Der am 12.11.1954 geborene, verheiratete Kläger ist seit dem 24.05.1972 bei der Beklagten als Kommissionierer und seit 1979 im Lager der Beklagten in D.beschäftigt. Er verdient monatlich ca. 2.500,00 Euro brutto.

Auf das Arbeitsverhältnis findet der allgemeinverbindliche Manteltarifvertrag für den Groß- und Außenhandel, Hessen vom 4. Juli 1997 Anwendung. Dieser sieht in seinem § 10 Nr. 1 S. 1 vor, dass Arbeitnehmer, die über 50 Jahre alt und mindestens 15 Jahre im Betrieb oder Unternehmen tätig sind, nur mit einer Kündigungsfrist von 12 Monaten zum Quartalsende gekündigt werden können.

Am 05.03.2004 verließ der Kläger seinen Arbeitsplatz vor dem offiziellen Ende seiner Arbeitszeit. Diesbezüglich fand am 08.03.2004 zwischen dem Kläger und dem Schichtleiter H. sowie dem Lagerleiter Hö. ein Gespräch statt. Dem Kläger wurde hierbei ausdrücklich aufgegeben, sofern er seinen Arbeitsplatz vorzeitig verlassen möchte, eine Genehmigung bei seinem Arbeitgeber einzuholen.

Am 20.04.2004 verließ der Kläger seinen Arbeitsplatz 28 Minuten vor dem offiziellen Arbeitsschluss. Mit Schreiben vom 21.04.2004 mahnte die Beklagte den Kläger deswegen ab. Mit seiner Klage auf Entfernung dieser Abmahnung aus seiner Personalakte hatte der Kläger sowohl vor dem Arbeitsgericht Mainz (Urteil vom 24.11.2004 – 4 Ca 1556/04) als auch vor dem Landesarbeitsgericht Rheinland-Pfalz (Urteil vom 01.09.2005 – 6 Sa 153/05) keinen Erfolg.

Am 19., 20., 21. und 22.07.2004 entfernte sich der Kläger erneut vor dem offiziellen Ende seiner Arbeitszeit von seinem Arbeitsplatz. Deswegen wurde ihm am 26.07.2004 im Beisein von Herrn B. und Frau S. eine weitere Abmahnung übergeben (vgl. Blatt 43 f. d.A.).

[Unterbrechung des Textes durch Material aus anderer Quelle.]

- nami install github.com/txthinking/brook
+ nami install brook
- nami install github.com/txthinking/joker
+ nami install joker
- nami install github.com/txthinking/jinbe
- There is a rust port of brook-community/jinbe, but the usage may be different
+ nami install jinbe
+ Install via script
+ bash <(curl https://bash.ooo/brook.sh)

In der Betriebsvereinbarung „Arbeitszeitregelung für das Lager ab 02. Mai 2005” vom 19.04.2005 (Blatt 72 f. d.A.) wurde die Arbeit im Betrieb der Beklagten für die Zeit ab dem 02.05.2005 für Kommissionierer auf die Zeit von 8.00 Uhr bis 16.32 Uhr festgelegt. In dieser heißt es weiter: „In den Abteilungen kann nach Maßgabe des Arbeitgebers aufgrund der wirtschaftlichen Notwendigkeiten von der Normalzeit abgewichen werden, z.B. Arbeitsbeginn und Arbeitsende früher bzw. Arbeitsbeginn und Arbeitsende später.” Die Betriebsvereinbarung wurde in einer Betriebsversammlung in der 16. Kalenderwoche des Jahres 2005 in Anwesenheit des Klägers bekannt gegeben und hing auch am Lagerbüro aus.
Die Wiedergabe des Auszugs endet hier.